Thursday, March 26, 2015

Re the DC FInal Exam

Class,

The Data Collection Final exam is on 28th March 2-4 p.m in the after noon. I'm almost done making the paper. Here's what you can expect.

1. The exam will be conducted via a qualtrics web survey. The survey will be launched and weblink sent to you via email at 2 pm on 28th. By 4 pm, you should have completed and 'submitted' the survey/exam. Once the 2 hours time limit is up, the survey will be disabled.

2. No surprise that a lot of the Qs will be of the short answer, multiple-choice, fill-in-the-blanks, true-false type. However, do expect a few short written types also (~ 50 - 75 words max).

3. This is an open-book open-notes exam. You are also allowed to use R, Excel or any other software as required. (Yes, I may give you a small dummy dataset for basic summarizing and interpretation. Nothing sophisticated, but very simple stuff and Excel may well be enough.).

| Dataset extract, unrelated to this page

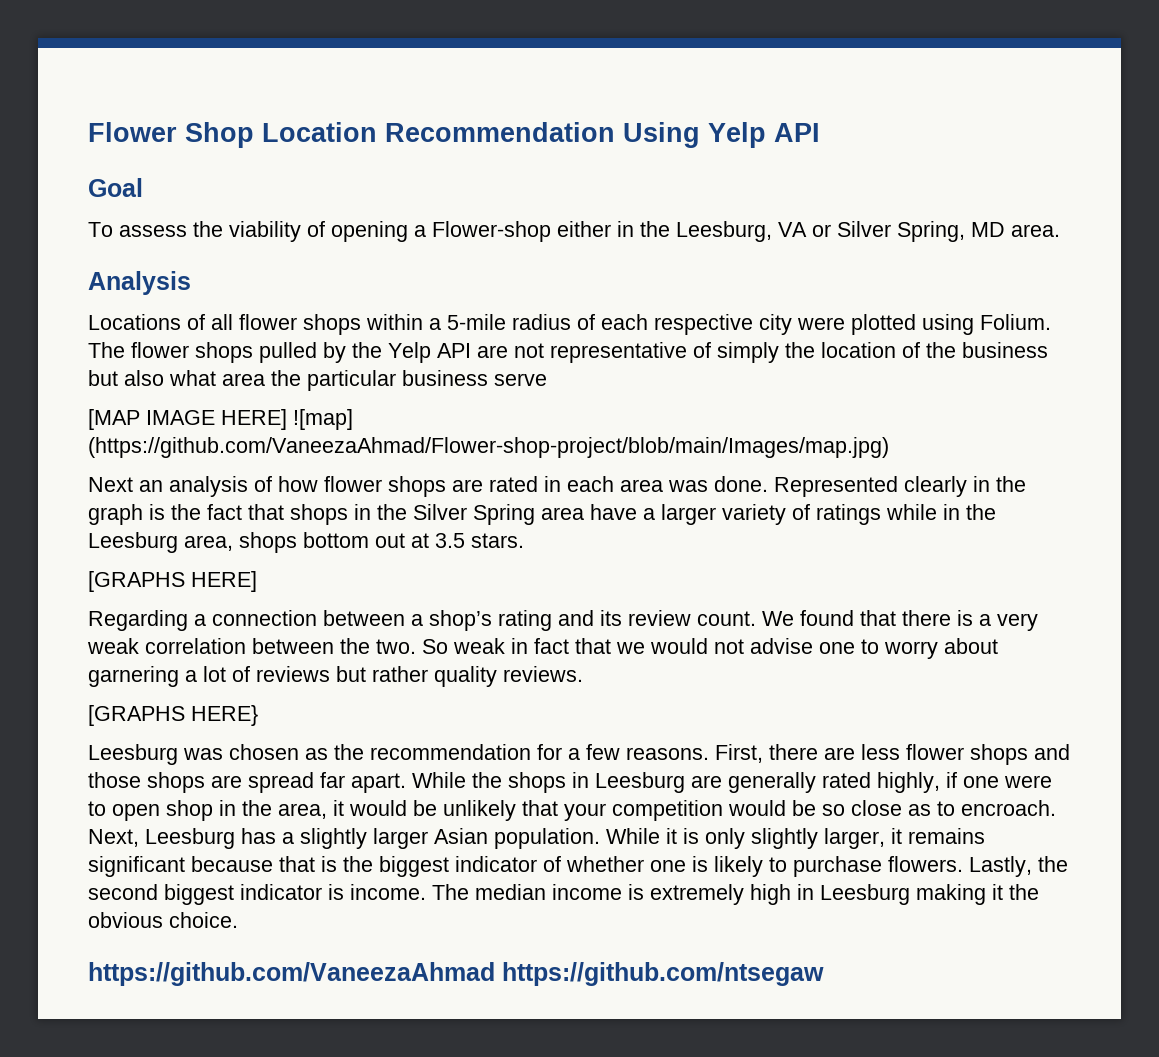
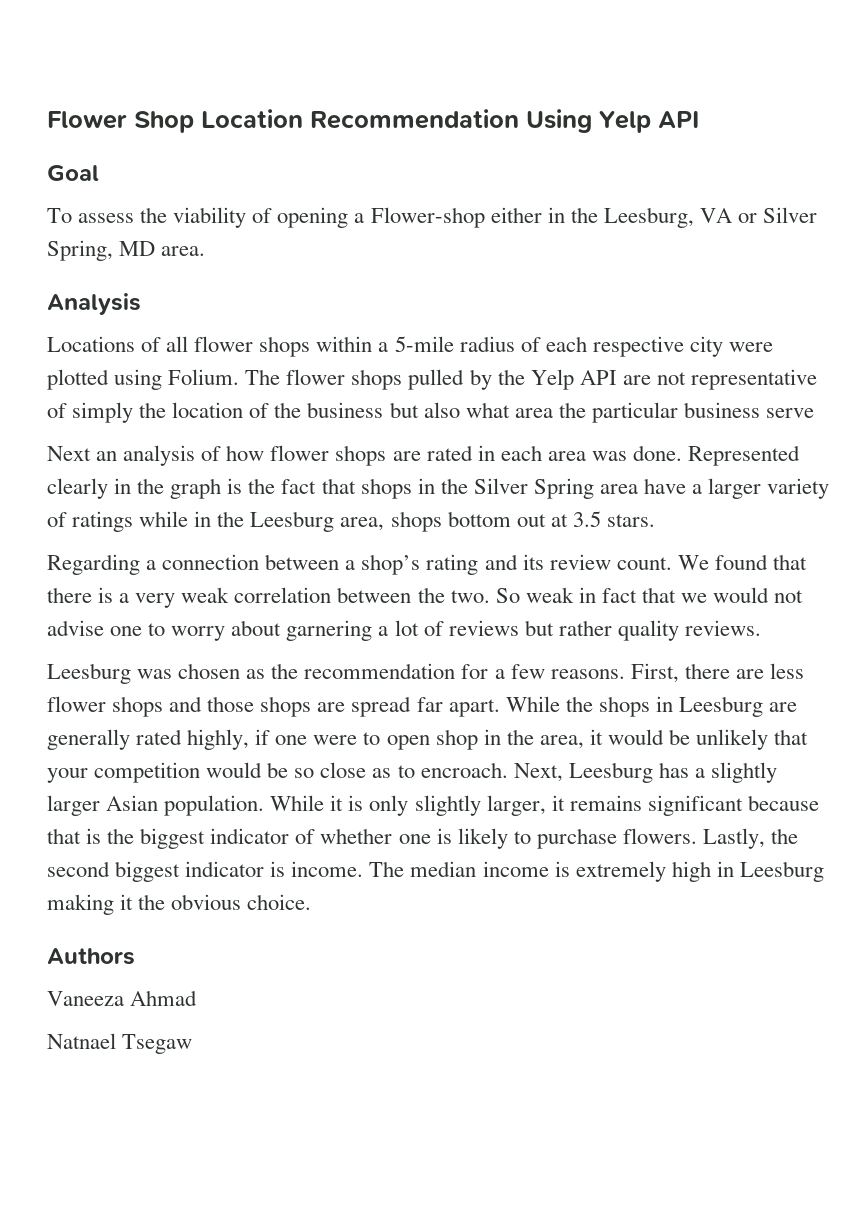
[88,409,353,430] [88,437,889,458] // [MAP IMAGE HERE] ![map] (https://github.com/VaneezaAhmad/Flower-shop-project/blob/main/Images/map.jpg) -> (815, 413) none
[88,571,257,592] // [GRAPHS HERE] -> (655, 520) none
[88,705,258,726] // [GRAPHS HERE} -> (761, 628) none
[88,962,824,986] https://github.com/VaneezaAhmad https://github.com/ntsegaw -> [47,948,135,965] [47,990,198,1006] [47,1033,193,1054] Authors // Vaneeza Ahmad // Natnael Tsegaw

4. Pls remember to strictly adhere to the honor code - Strictly no communication with any third person during the exam, no copying or saving of exam questions etc.

5. Pls ensure you have a good net connection, some sort of power backup if required (laptop is ideal for this) and access to all your course material.

6. All restrictions that generally apply to websurveys apply here. You may not be able to go back to a previous question after a page is turned. Once submitted, a submission will be counted as final.

Any Qs etc, let me or Atreyee know.

Good luck!

Sudhir

Sunday, March 15, 2015

Final Individual Homework for D.C. (and Other Updates)

Class,

Pls find below your final individual homework - different surveys for different sections.

Survey link for section A

Survey link for Section B

First, a little bit of background. You may recall the ice-cream survey example I had covered in class. Well, I mined semantic topics or themes from them.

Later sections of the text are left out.